_RECORDS SHOWN:_
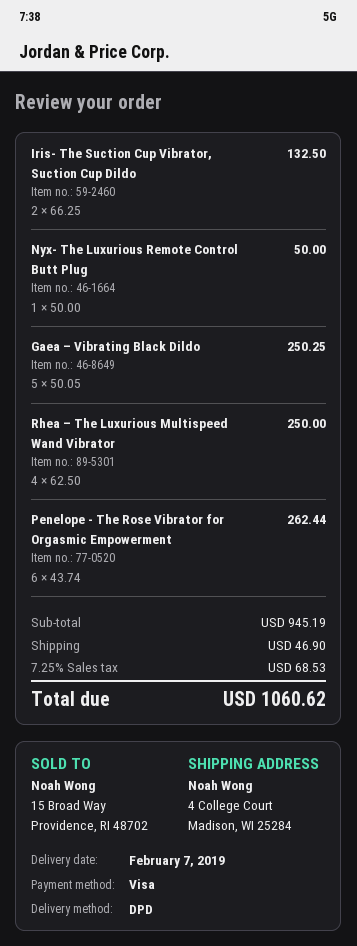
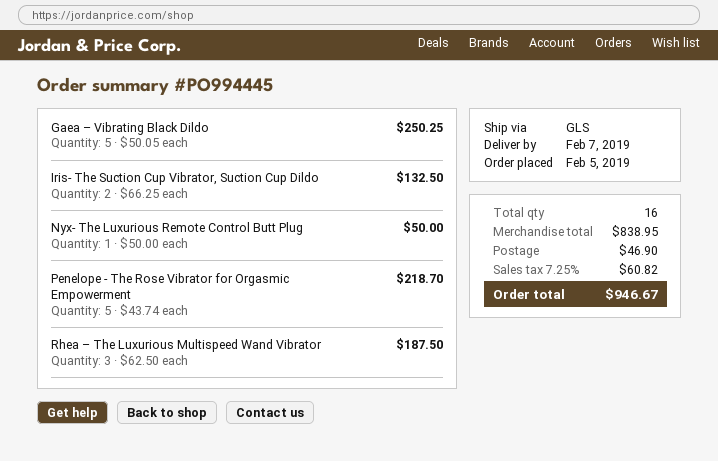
shipping method: DPD -> GLS
Rhea – The Luxurious Multispeed Wand Vibrator: 4 x 62.50 = 250.00 -> 3 x 62.50 = 187.50
Penelope - The Rose Vibrator for Orgasmic Empowerment: 6 x 43.74 = 262.44 -> 5 x 43.74 = 218.70
subtotal: 945.19 -> 838.95
tax: 7.25% = 68.53 -> 7.25% = 60.82
total: 1060.62 -> 946.67

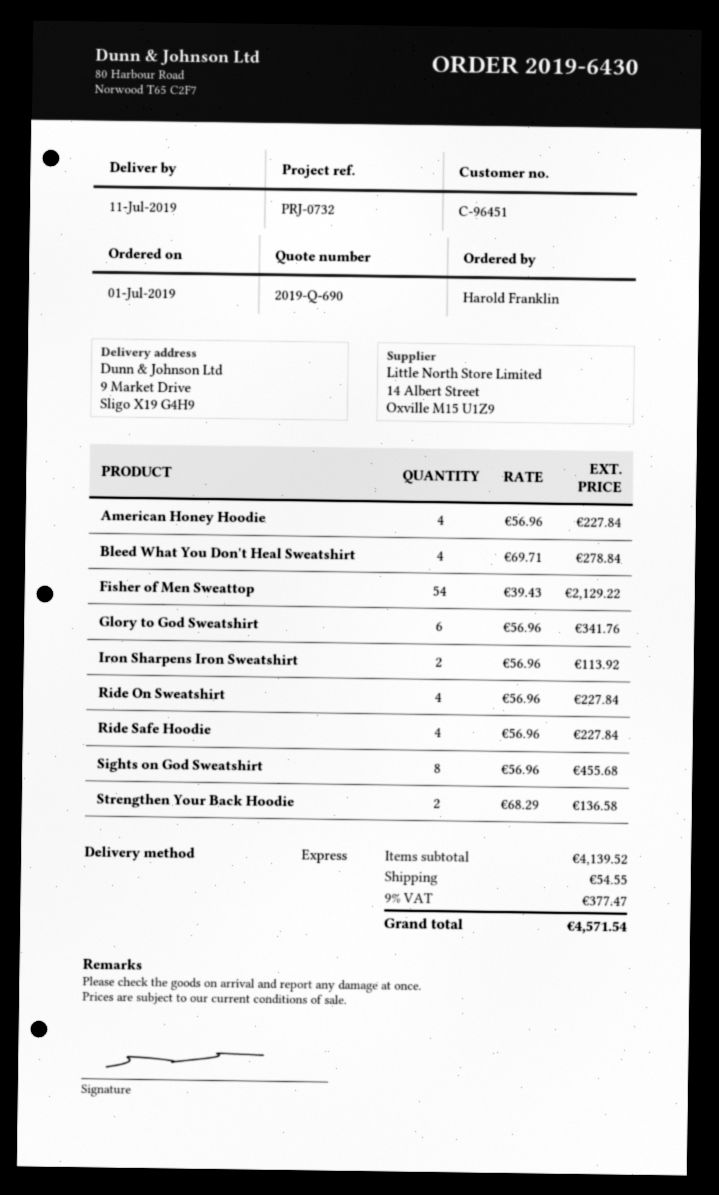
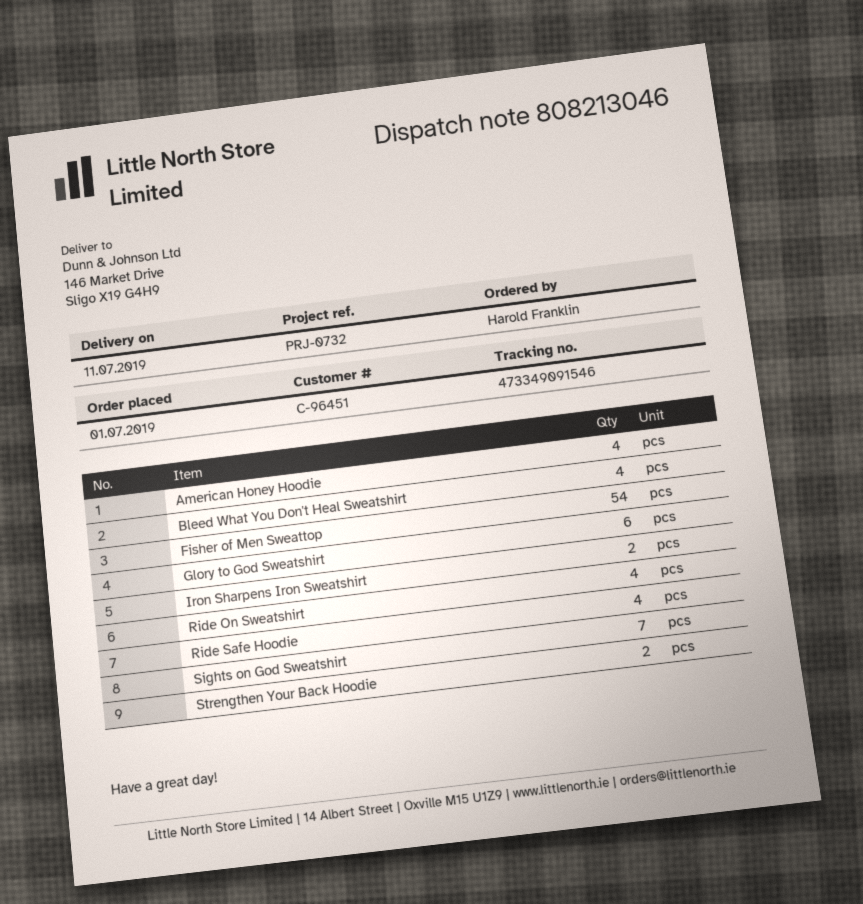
ship to: 9 Market Drive, Sligo X19 G4H9 -> 146 Market Drive, Sligo X19 G4H9
Sights on God Sweatshirt: 8 -> 7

_TASK REQUIREMENTS:_ Could the listing above be transcribed exactly, with the pictures left out?

_EXERCISE RESULT:_
shipping method: DPD -> GLS
Rhea – The Luxurious Multispeed Wand Vibrator: 4 x 62.50 = 250.00 -> 3 x 62.50 = 187.50
Penelope - The Rose Vibrator for Orgasmic Empowerment: 6 x 43.74 = 262.44 -> 5 x 43.74 = 218.70
subtotal: 945.19 -> 838.95
tax: 7.25% = 68.53 -> 7.25% = 60.82
total: 1060.62 -> 946.67

ship to: 9 Market Drive, Sligo X19 G4H9 -> 146 Market Drive, Sligo X19 G4H9
Sights on God Sweatshirt: 8 -> 7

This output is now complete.